Das Hauptsymptom einer Bulimie sind ebenfalls regelmäßige Essanfälle. Auch hier nehmen Betroffene innerhalb von kurzer Zeit große Nahrungsmengen zu sich. Dabei erleben die Betroffene einen Kontrollverlust:  Sie können nicht mit dem Essen aufhören oder kontrollieren, was und wie viel sie essen. Aus Angst vor einer Gewichtszunahme greifen Betroffene anschließend zu Gegenmitteln: Unregelmäßiges Essen, hungern, fasten oder exzessives Sporttreiben. Oft führen Betroffene Erbrechen herbei oder nutzen Medikamente wie Appetitzügler, Abführmittel oder entwässernde Stoffe. Häufig ist das Selbstwertgefühl der Betroffenen an das Essverhalten und das Körpergewicht geknüpft. Diese emotionale Abhängigkeit von richtig Essen, Nichtessen und dem Erreichen eines Wunschgewicht führt zu massivem Selbstzweifel, Scham- und Schuldgefühlen.

Mögliche negative Folgen von häufigem emotionalen Essen:

…Ein Gefühl der innere Leere (Gefühllosigkeit) entsteht, da die Wahrnehmung der eigenen Gefühle schwächer wird. So finden die darin enthalten Wegweiser und Botschaften (die Motivatoren) immer weniger Beachtung.

…Ängste rund um das Thema  Essen entstehen.

…der Fokus verschiebt sich: Die Gedanken kreisen um das Thema Essen.

…das Selbstvertrauen leidet durch die Essanfälle, den missglückten Diätversuchen oder einer Gewichtszunahme.

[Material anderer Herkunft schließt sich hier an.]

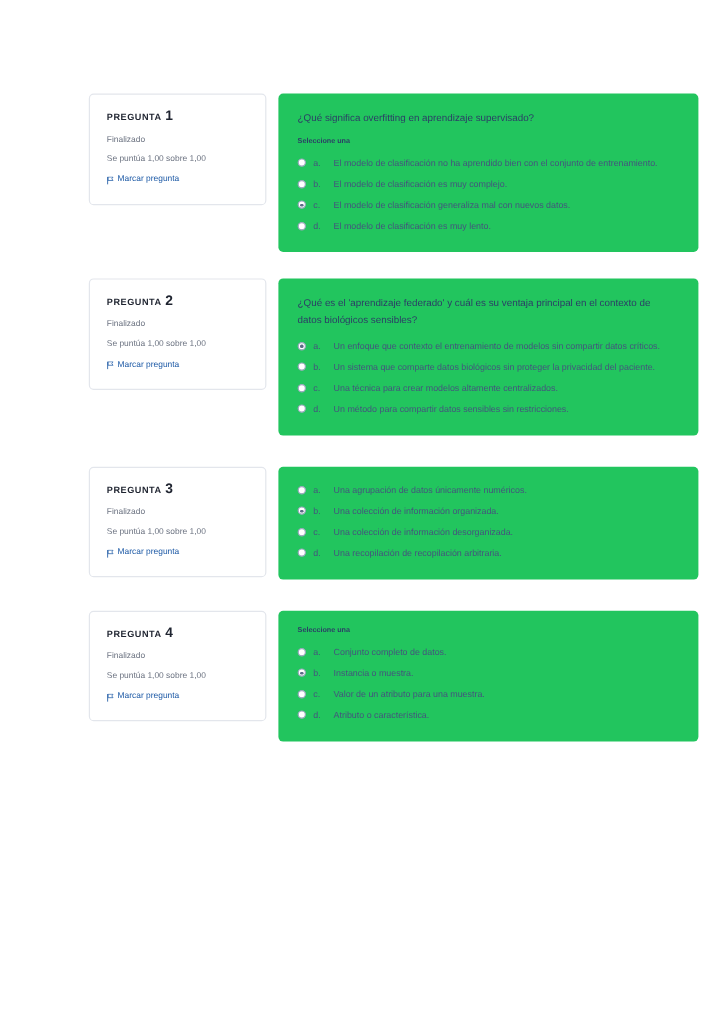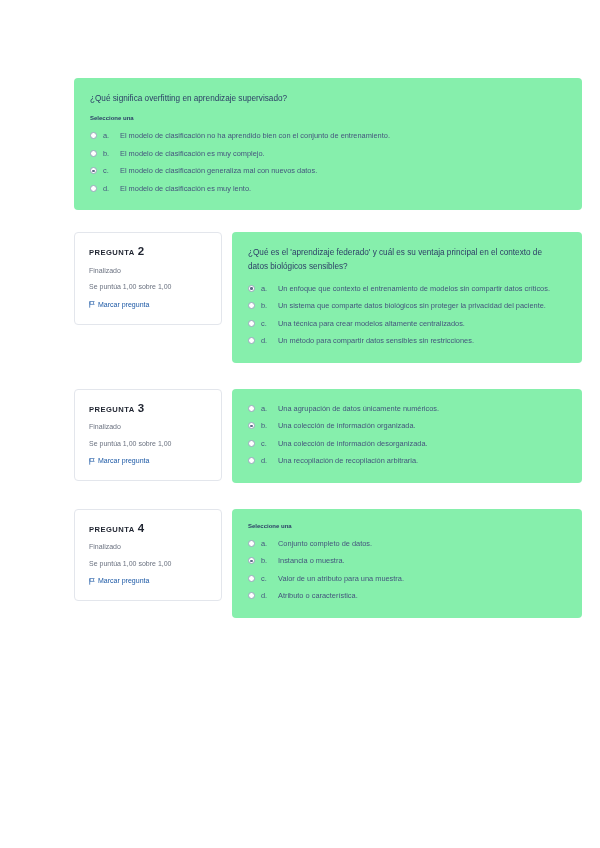"PREGUNTA 1" div.info-card { html: none -> <div> <div> <span>PREGUNTA</span><span>1</span> </div> <div>Finalizado</div> <div>Se puntúa 1,00 sobre 1,00</div> <div> <span> <svg> <path></path> <path></path> </svg> </span> <span>Marcar pregunta</span> </div> </div> }
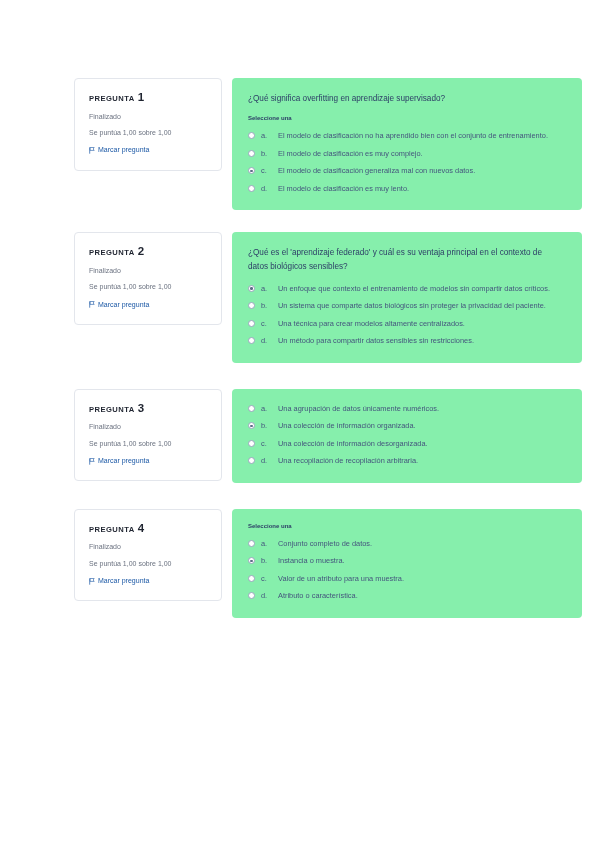"¿Qué significa overfitting en" .question-panel { background: #86efac -> #22c55e }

…das Selbstwertgefühl schwindet: Das Selbstwertgefühl und die Selbstachtung sinken, durch Selbstvorwürfe (der innere Kritiker wächst) und die damit verbundenen Schuld-, Scham und Minderwertigkeitsgefühle.

…gesundheitliche Probleme können folgen: Es kommt durch eine Gewichtszunahme (oder die Gegenmittel um eine Gewichtszunahme zu verhindern) zu körperlichen Schädigungen und gesundheitlichen Problemen.

…weitere depressive Symptome folgen durch die gefühlte Ausweglosigkeit, die eine Abwärtsspirale aus negativen Gedanken und Gefühlen in Gang setzt.

…finanzielle Probleme können durch hohe Ausgaben für Lebensmittel entstehen.

…soziale Isolation / Beziehungslosigkeit: Durch die Angst in Gesellschaft zu essen, schränken manche Betroffene soziale Kontakte ein oder vermeiden enge Beziehungen. In der Folge kommt es zu Einsamkeit und Langeweile. Ein Teufelskreis entsteht.